* **INSTRUCTIONS TO FOLLOW**
Locate each line in the records containing "size". Copy it.

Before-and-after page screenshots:
══════════
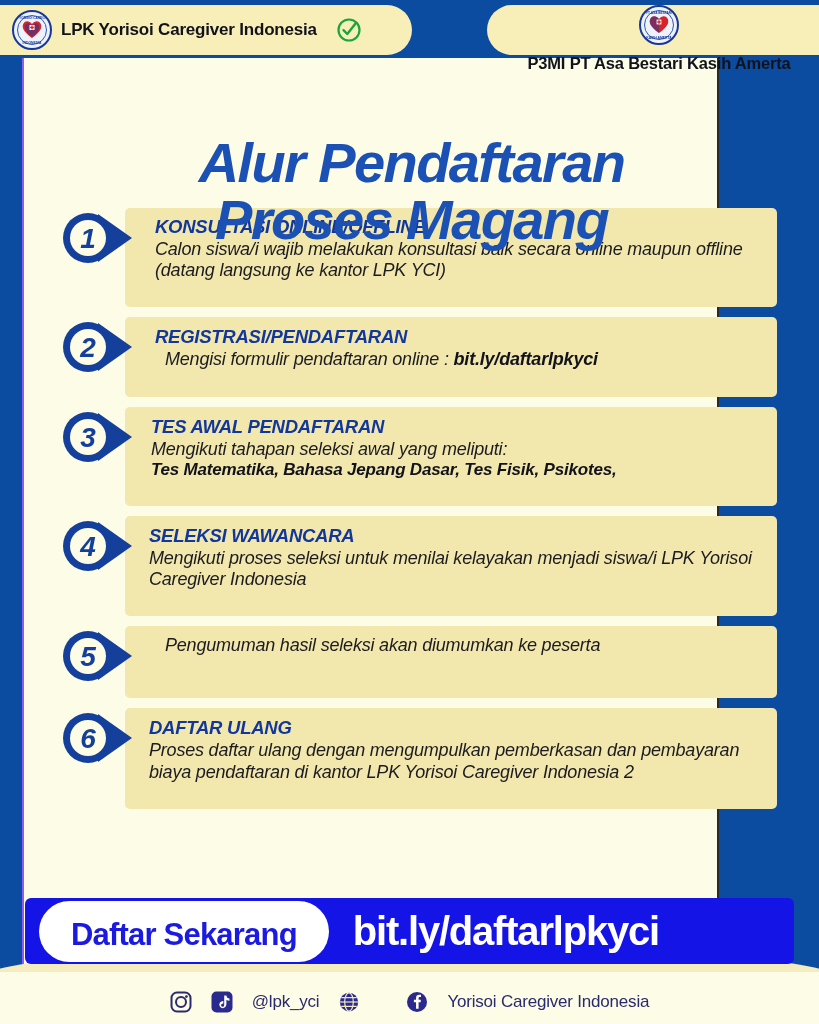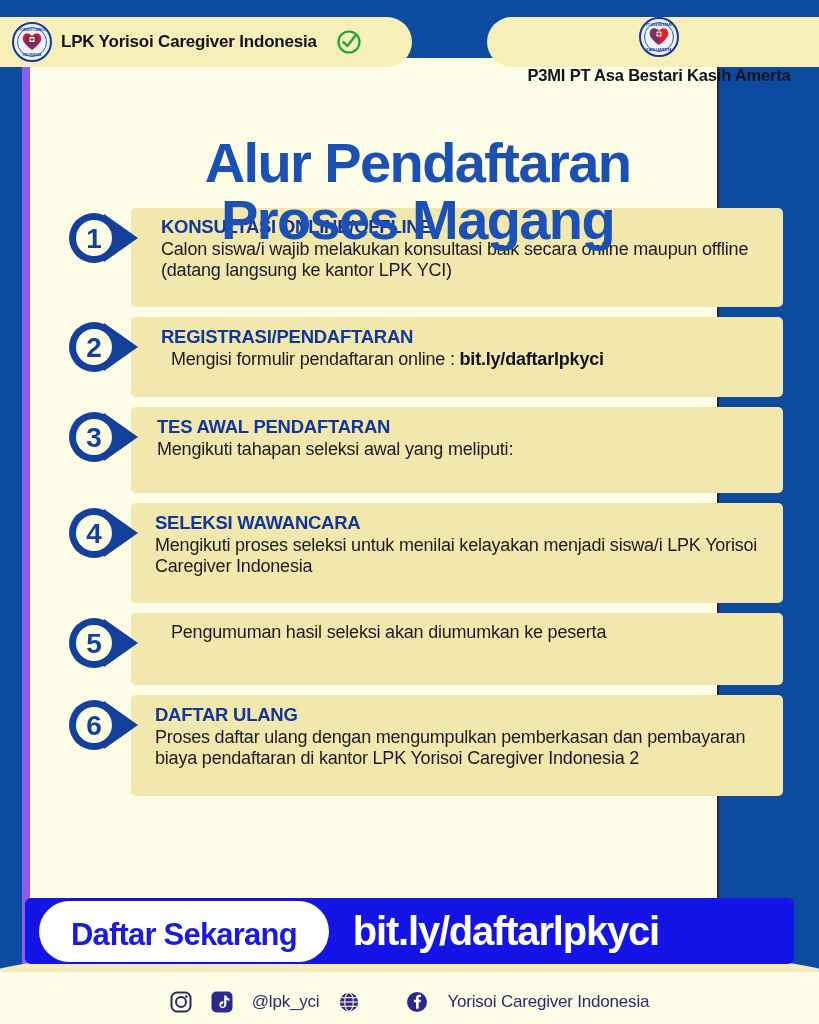--- a/index.html
+++ b/index.html
@@ -15,38 +15,38 @@
     background: #0b4ba0;
     overflow: hidden;
   }
 
   
   .canvas {
     position: absolute;
     left: 22px; top: 56px;
     width: 697px; height: 918px;
     background: #fdfce6;
-    border-left: 8px solid #8b5cf6;
+    border-left: 2px solid #8b5cf6;
     border-right: 2px solid #2a2a2a;
+    font-style: italic;
   }
 
   
   .topbar {
     position: absolute; left: 0; top: 0;
     width: 819px; height: 58px;
     background: #0b4ba0;
     z-index: 6;
   }
   .badge-pill {
     position: absolute;
     height: 50px;
     background: #f8efb8;
     display: flex; align-items: center;
     gap: 9px;
-    margin-top: 12px;
   }
   .pill-left {
     left: 0; top: 5px;
     width: 412px;
     border-top-right-radius: 26px;
     border-bottom-right-radius: 26px;
     padding-left: 12px;
   }
   .pill-right {
     left: 487px; top: 5px;
@@ -300,20 +300,21 @@
           <svg width="86" height="56" viewBox="0 0 86 56">
             <path d="M40 4 L74 28 L40 52 Z" fill="#14409c"></path>
             <circle cx="30" cy="28" r="25" fill="#14409c"></circle>
             <circle cx="30" cy="28" r="18" fill="#fdfce6"></circle>
             <text x="30" y="38" font-family="Liberation Sans, sans-serif" font-size="28" font-weight="700" fill="#14409c" text-anchor="middle">3</text>
           </svg>
         </div>
         <div class="panel">
           <div class="step-heading">TES AWAL PENDAFTARAN</div>
           <div class="step-body">Mengikuti tahapan seleksi awal yang meliputi:</div>
+          <div class="step-strong">Tes Matematika, Bahasa Jepang Dasar, Tes Fisik, Psikotes,</div>
         </div>
       </div>
 
       <div class="step s4">
         <div class="marker">
           <svg width="86" height="56" viewBox="0 0 86 56">
             <path d="M40 4 L74 28 L40 52 Z" fill="#14409c"></path>
             <circle cx="30" cy="28" r="25" fill="#14409c"></circle>
             <circle cx="30" cy="28" r="18" fill="#fdfce6"></circle>
             <text x="30" y="38" font-family="Liberation Sans, sans-serif" font-size="28" font-weight="700" fill="#14409c" text-anchor="middle">4</text>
══════════
* **ANSWER TO THE PROBLEM**
             <text x="30" y="38" font-family="Liberation Sans, sans-serif" font-size="28" font-weight="700" fill="#14409c" text-anchor="middle">3</text>
             <text x="30" y="38" font-family="Liberation Sans, sans-serif" font-size="28" font-weight="700" fill="#14409c" text-anchor="middle">4</text>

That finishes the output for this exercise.